Task brief - Because the entries hold pictures, reproduce only their words, exactly as written.

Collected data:
..........

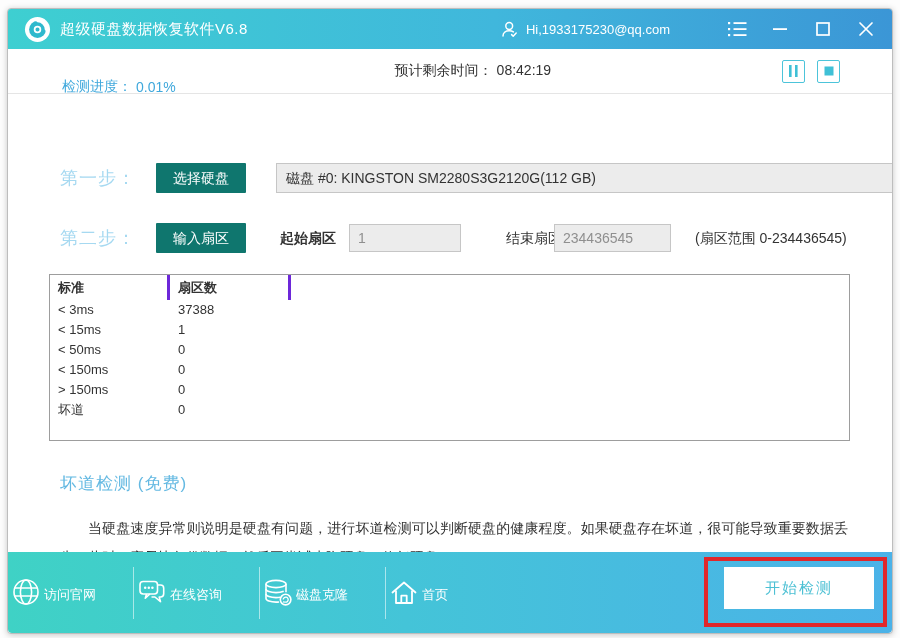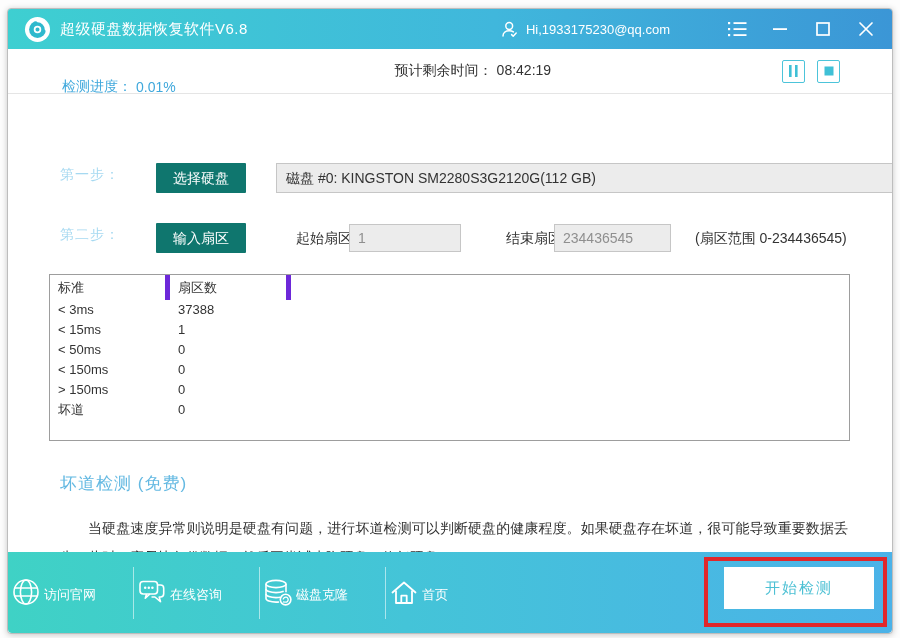"第一步：" .step-label { font-size: 14px -> 18px }
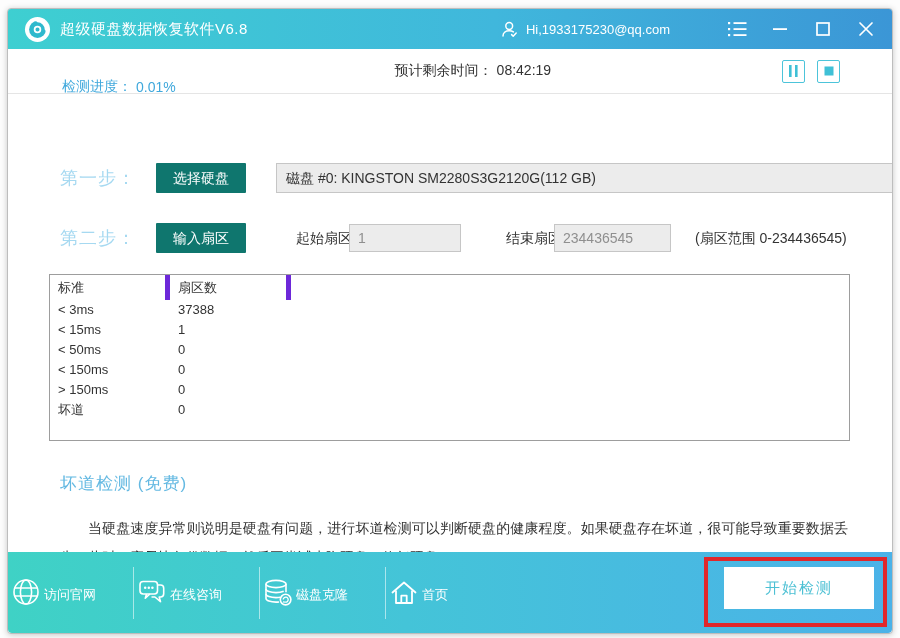"起始扇区" #start-label { font-weight: none -> bold; left: 288px -> 272px }
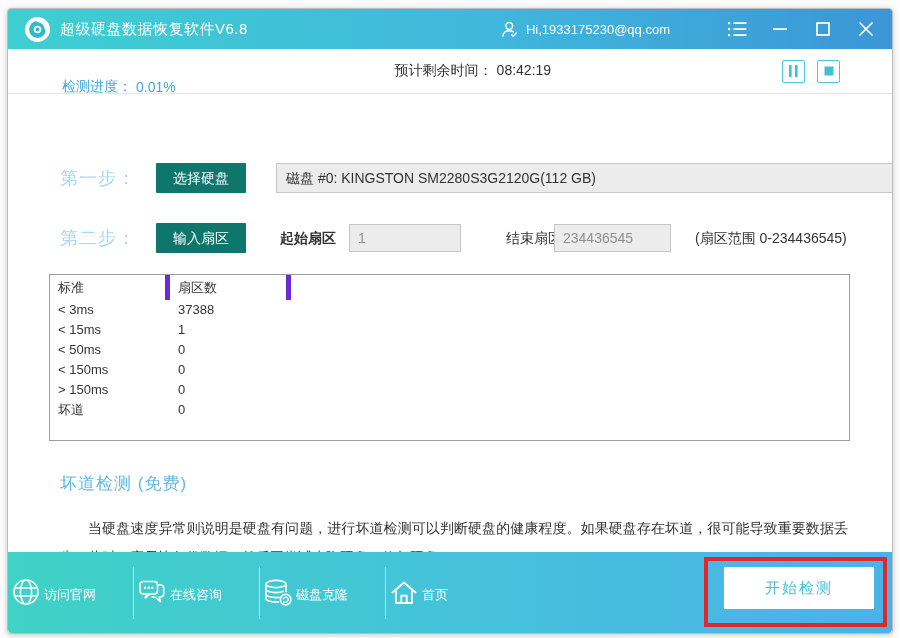"标准" .st-hcell { border-right: 5px solid #6d28d9 -> 3px solid #6d28d9; font-weight: none -> bold }
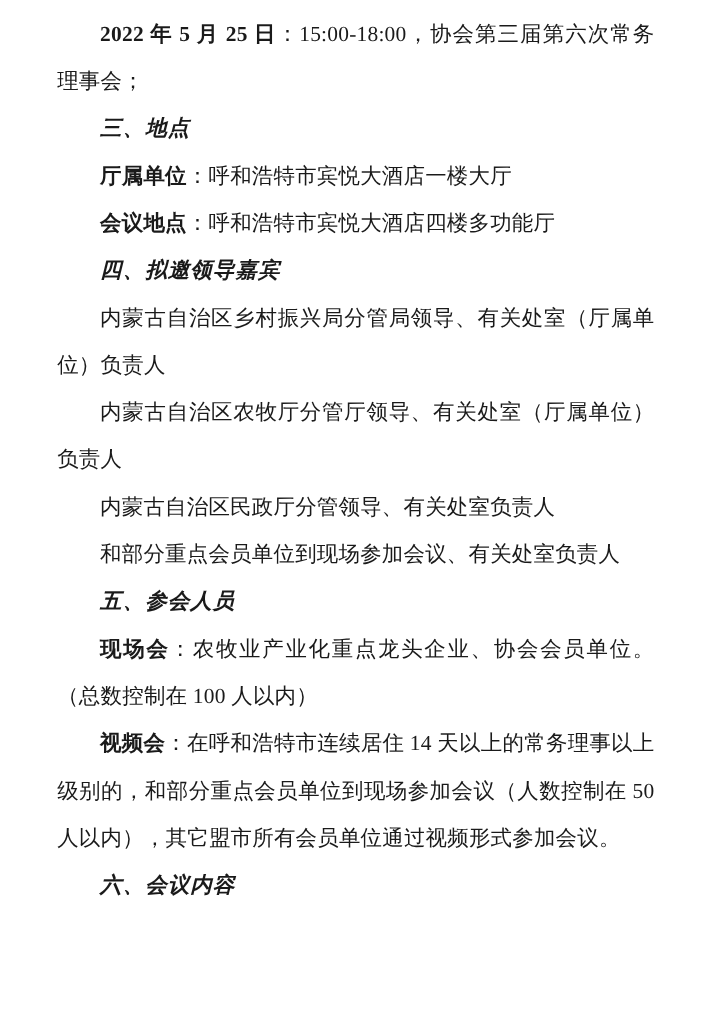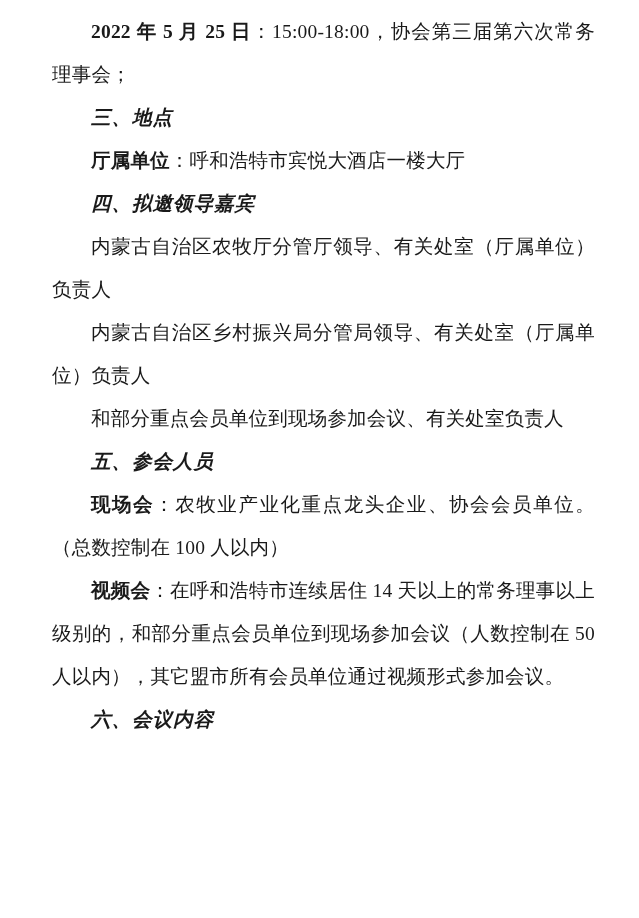"会议地点：呼和浩特市宾悦大酒店四楼多功能厅" p.para { html: none -> <p><span>会议地点</span><span>：呼和浩特市宾悦大酒店四楼多功能厅</span></p> }
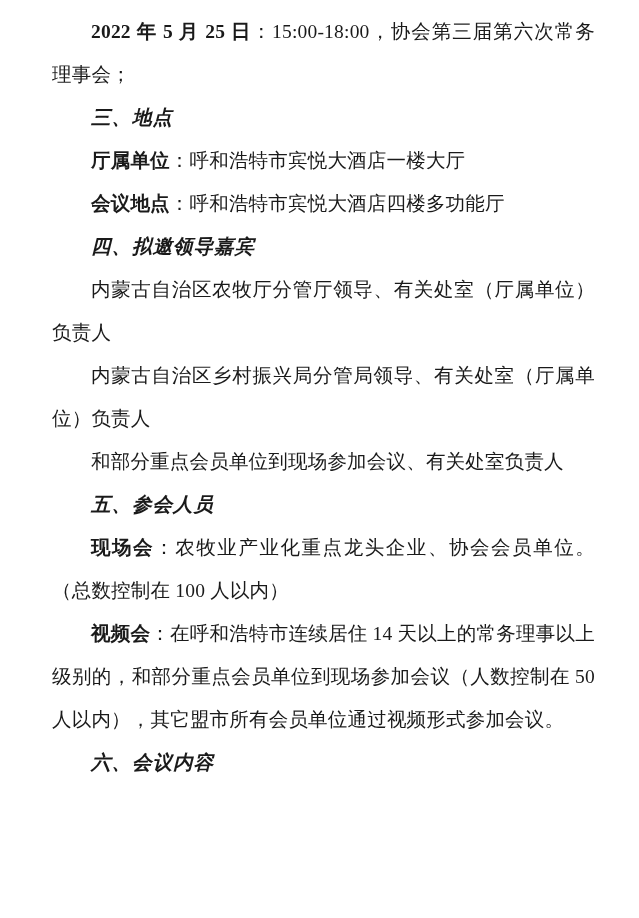"内蒙古自治区农牧厅分管厅领导、有关处室（厅属单位）负责人" p.para { order: before "内蒙古自治区乡村振兴局分管局领导、有关处室（厅属单位）负责人" -> after "内蒙古自治区乡村振兴局分管局领导、有关处室（厅属单位）负责人" }
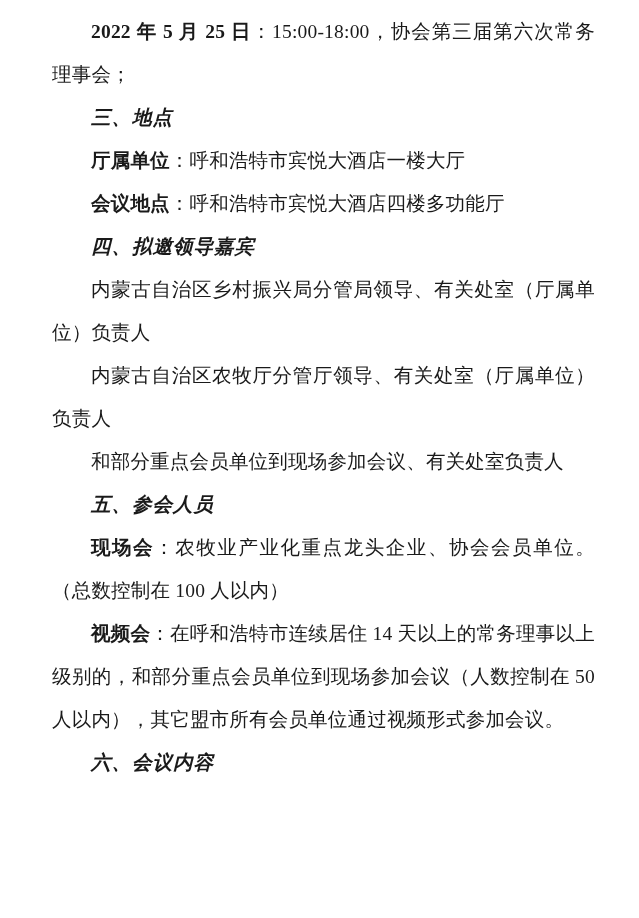"内蒙古自治区民政厅分管领导、有关处室负责人" p.para { html: none -> <p><span>内蒙古自治区民政厅分管领导、有关处室负责人</span></p> }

..........

Response area -
"第一步：" .step-label { font-size: 14px -> 18px }
"起始扇区" #start-label { font-weight: none -> bold; left: 288px -> 272px }
"标准" .st-hcell { border-right: 5px solid #6d28d9 -> 3px solid #6d28d9; font-weight: none -> bold }
"会议地点：呼和浩特市宾悦大酒店四楼多功能厅" p.para { html: none -> <p><span>会议地点</span><span>：呼和浩特市宾悦大酒店四楼多功能厅</span></p> }
"内蒙古自治区农牧厅分管厅领导、有关处室（厅属单位）负责人" p.para { order: before "内蒙古自治区乡村振兴局分管局领导、有关处室（厅属单位）负责人" -> after "内蒙古自治区乡村振兴局分管局领导、有关处室（厅属单位）负责人" }
"内蒙古自治区民政厅分管领导、有关处室负责人" p.para { html: none -> <p><span>内蒙古自治区民政厅分管领导、有关处室负责人</span></p> }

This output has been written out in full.